Collio Orientali: The Northern part of Friuli’s wine growing region. With steep hills and a soil rich in “ponca”. In the collio orientali we also see layers of sandstone mixed with red clay and limestone. The Collio Orientali has a cooler, wetter area in the north where Ramandolo is produced, a famous sweet wine from Friuli. This is also where we find not just reds but truly the best reds of FVG. These world class soils around the hill of Rosazzo and the hilly town of Buttrio produce full bodied, rich reds. While they can produce Bordeaux varietals, this is where you see the indigenous reds of Pignolo, Tazzalanghe and Schiopetino. Sharing the stage with the Collio, the Collio Orientalli host a hit parade of great producers. Ronco di Gnemiz who makes wine with richness but a spine that shows serious minerality. Her wines have a ability to age like no other. You also find Meroi and Miani both making world class wines in Buttrio. Don’t miss their reds. They prove that Friuli can make world class wine that is also red!
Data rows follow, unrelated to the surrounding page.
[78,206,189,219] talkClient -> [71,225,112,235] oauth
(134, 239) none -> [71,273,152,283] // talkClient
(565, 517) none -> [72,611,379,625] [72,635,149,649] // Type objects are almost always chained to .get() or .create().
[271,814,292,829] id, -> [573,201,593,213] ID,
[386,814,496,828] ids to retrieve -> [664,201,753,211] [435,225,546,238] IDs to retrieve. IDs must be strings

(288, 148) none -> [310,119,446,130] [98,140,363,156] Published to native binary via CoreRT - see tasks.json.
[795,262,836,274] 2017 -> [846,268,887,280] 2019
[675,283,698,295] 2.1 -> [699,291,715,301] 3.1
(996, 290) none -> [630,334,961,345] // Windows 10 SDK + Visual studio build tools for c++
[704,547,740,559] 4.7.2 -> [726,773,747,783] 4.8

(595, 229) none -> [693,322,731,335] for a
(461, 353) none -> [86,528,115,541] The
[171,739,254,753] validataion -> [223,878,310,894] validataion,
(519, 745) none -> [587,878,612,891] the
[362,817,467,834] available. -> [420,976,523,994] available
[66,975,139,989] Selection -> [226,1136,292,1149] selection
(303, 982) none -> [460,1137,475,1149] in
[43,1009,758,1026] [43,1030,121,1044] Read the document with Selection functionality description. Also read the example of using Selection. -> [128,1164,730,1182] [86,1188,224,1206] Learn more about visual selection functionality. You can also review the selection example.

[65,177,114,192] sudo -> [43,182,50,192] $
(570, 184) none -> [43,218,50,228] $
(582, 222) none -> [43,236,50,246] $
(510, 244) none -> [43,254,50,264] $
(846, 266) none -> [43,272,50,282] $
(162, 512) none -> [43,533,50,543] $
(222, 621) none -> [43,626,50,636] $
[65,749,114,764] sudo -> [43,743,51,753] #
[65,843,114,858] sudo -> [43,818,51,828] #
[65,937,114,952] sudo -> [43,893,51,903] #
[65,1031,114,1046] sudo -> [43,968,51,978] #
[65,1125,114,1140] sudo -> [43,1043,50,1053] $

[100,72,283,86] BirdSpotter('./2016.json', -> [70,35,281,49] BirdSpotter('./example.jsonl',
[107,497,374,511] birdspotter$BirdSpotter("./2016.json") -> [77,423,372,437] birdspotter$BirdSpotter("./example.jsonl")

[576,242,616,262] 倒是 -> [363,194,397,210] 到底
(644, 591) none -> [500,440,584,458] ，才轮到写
Carso, aka Karst: This bora wind swept terroir looking down on the Adriatic is a plateau that sits above Trieste and heads north. Let us note that while the bora blows though the neighboring Isonzo, it does not have the force or power that it inflicts on the Carso. This wind keeps yields down as the vineyards struggle with very low out put. The soil in the Carso is unique, one to itself. A red iron rich soil that is also layered with limestone and calcium. The vineyards are so distinct and rich in these minerals that in the 1890s the doctors of nearby Trieste would recommend a glass of the red varietal Terano for people with anemia. The landscape is intense and the wines are equally as intense. Malvasia Istriana has a salty mineraly note here while keeping all the great exotic fruit componants that we love from this grape. This makes it a great ‘pesce crudo’ wine, or terrific with raw fish dishes. There are some excellent wineries in the Karst. Zidarich and Kante both make spectacular wines in this wind swept plateau. Vodopivic is a winery also making wine in the Karst in the more Gravner style of Amphora and long skin maceration.